Kenya : William Ruto accélère l’ambition pharmaceutique du pays
Le président du Kenya, William Ruto, a réaffirmé la volonté de son gouvernement de renforcer l’écosystème pharmaceutique national afin de positionner le pays comme un hub régional de fabrication de médicaments, d’innovation en santé et de chaînes d’approvisionnement médicales.
Le chef de l’État s’exprimait lors de la réunion de haut niveau de l’initiative Africa Initiative for Medical Access and Manufacturing (AIM2030), organisée dans le cadre de l’Africa Forward Summit à Nairobi.
Renforcement de l’autorité de régulation pharmaceutique
Selon William Ruto, le gouvernement travaille au renforcement des capacités de l’autorité nationale de régulation afin d’atteindre le niveau de maturité 3 de l’Organisation mondiale de la santé (OMS).
Cet objectif vise à améliorer la confiance internationale dans la qualité, la sécurité et l’efficacité des produits pharmaceutiques fabriqués au Kenya.

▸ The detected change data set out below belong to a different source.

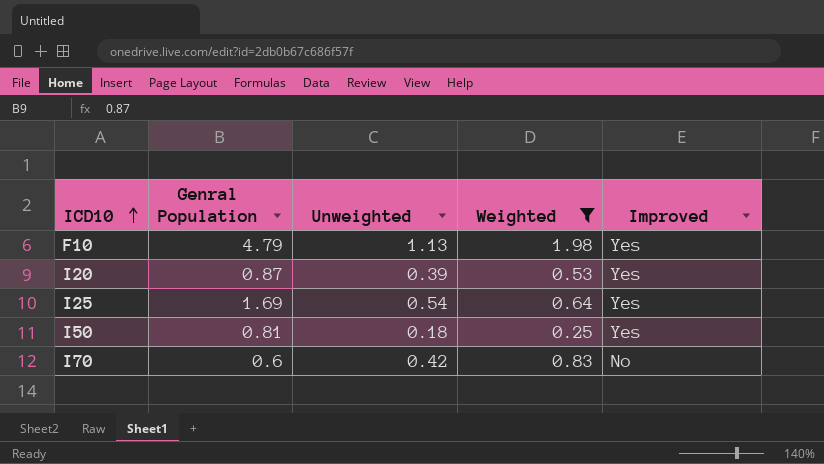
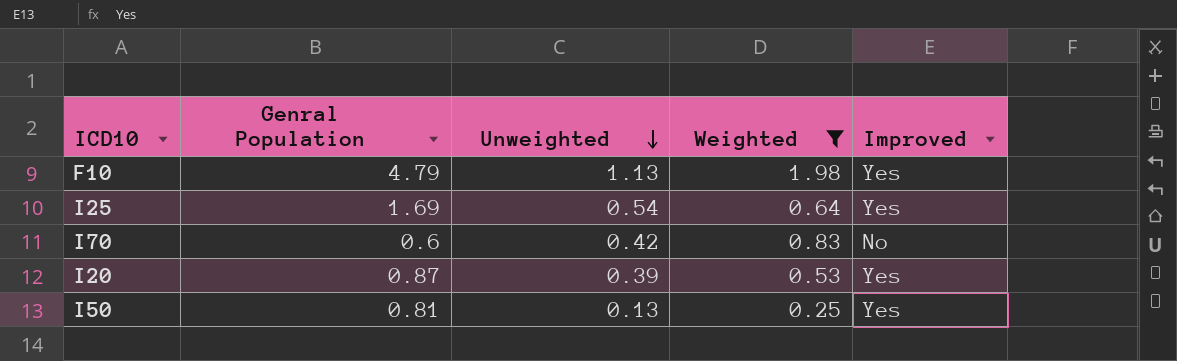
row order: ICD10 ascending -> Unweighted descending
I50 | Unweighted: 0.18 -> 0.13

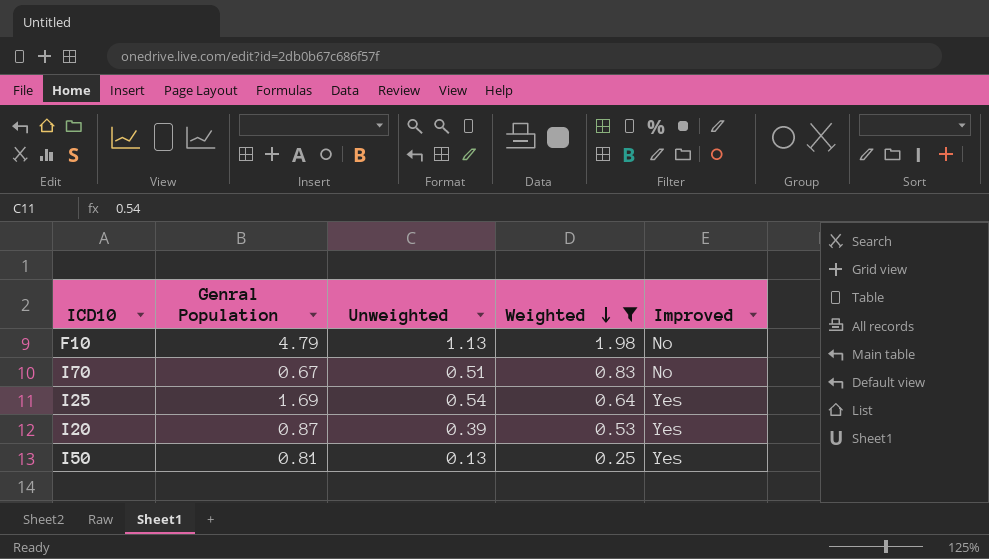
row order: Unweighted descending -> Weighted descending
F10 | Improved: Yes -> No
I70 | Genral Population: 0.6 -> 0.67
I70 | Unweighted: 0.42 -> 0.51

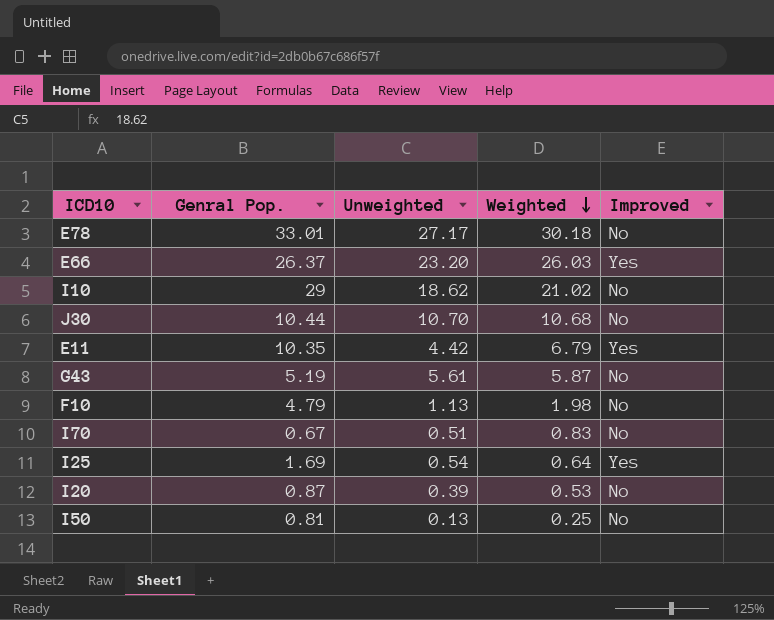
filter: Weighted <= 1.98 -> none
column name: Genral Population -> Genral Pop.
I20 | Improved: Yes -> No
I50 | Improved: Yes -> No

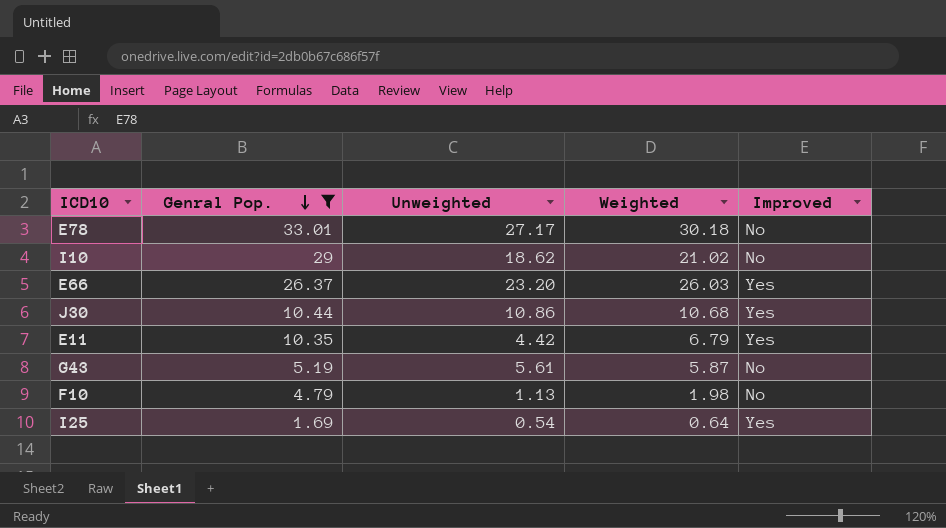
filter: none -> Genral Pop. >= 1.69
row order: Weighted descending -> Genral Pop. descending
J30 | Unweighted: 10.70 -> 10.86
J30 | Improved: No -> Yes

« Notre ambition est claire : positionner le Kenya comme un hub régional pour la fabrication pharmaceutique, l’innovation en santé et les chaînes d’approvisionnement médicales », a déclaré le président.
Un marché pharmaceutique africain en forte croissance
Le président kényan a rappelé que le marché pharmaceutique africain représente une opportunité industrielle majeure.
Selon lui, ce marché était estimé à 30 milliards de dollars en 2024 et devrait dépasser 50 milliards de dollars d’ici 2030.
Pour William Ruto, cette dynamique dépasse le seul enjeu sanitaire.
« Ce n’est pas seulement un impératif de santé, c’est aussi l’une des opportunités industrielles les plus attractives de notre époque », a-t-il souligné.
Un secteur encore fragmenté sur le continent
Malgré le potentiel du marché, le président a indiqué qu’environ 700 fabricants pharmaceutiques opèrent actuellement en Afrique, mais que la majorité demeure de petite ou moyenne taille.
Cette fragmentation limite :
- les économies d’échelle ;
- la compétitivité ;
- la résilience du secteur ;
- la capacité du continent à répondre efficacement aux crises sanitaires futures.
Appel à l’intégration réglementaire et industrielle
William Ruto a appelé les gouvernements africains à accélérer la mise en œuvre des engagements continentaux en matière :
- d’harmonisation réglementaire ;
- d’intégration des marchés ;
- de politiques industrielles.
L’objectif est de lever plusieurs obstacles structurels qui freinent les investissements privés à grande échelle, notamment :
- la fragmentation réglementaire ;
- le manque d’infrastructures ;
- les déficits de compétences ;
- l’insuffisance de visibilité sur la demande.
Le secteur privé invité à investir massivement
Le président a également lancé un appel direct au secteur privé pour profiter du potentiel du marché africain, fort de près de 1,6 milliard d’habitants et d’une demande croissante en produits de santé.
« C’est votre moment pour investir, augmenter la production et bâtir des partenariats durables sur le continent », a insisté William Ruto.
AIM2030 veut doubler la production pharmaceutique africaine
Présent à cette rencontre, le directeur général de la International Finance Corporation, Makhtar Diop, a rappelé que l’initiative AIM2030, portée par le Groupe de la Banque mondiale, vise à doubler la capacité de fabrication pharmaceutique africaine d’ici 2030.
Les intervenants ont insisté sur l’urgence de structurer et financer des projets bancables pour renforcer la souveraineté sanitaire du continent.
Vers une souveraineté sanitaire africaine
Les participants ont souligné que l’Afrique cherche désormais à passer :
- de la dépendance à l’autonomie ;
- de la vulnérabilité à la résilience.
Pour les dirigeants réunis à Nairobi, le développement d’une industrie pharmaceutique africaine forte constitue un levier stratégique à la fois sanitaire, industriel et économique pour le continent.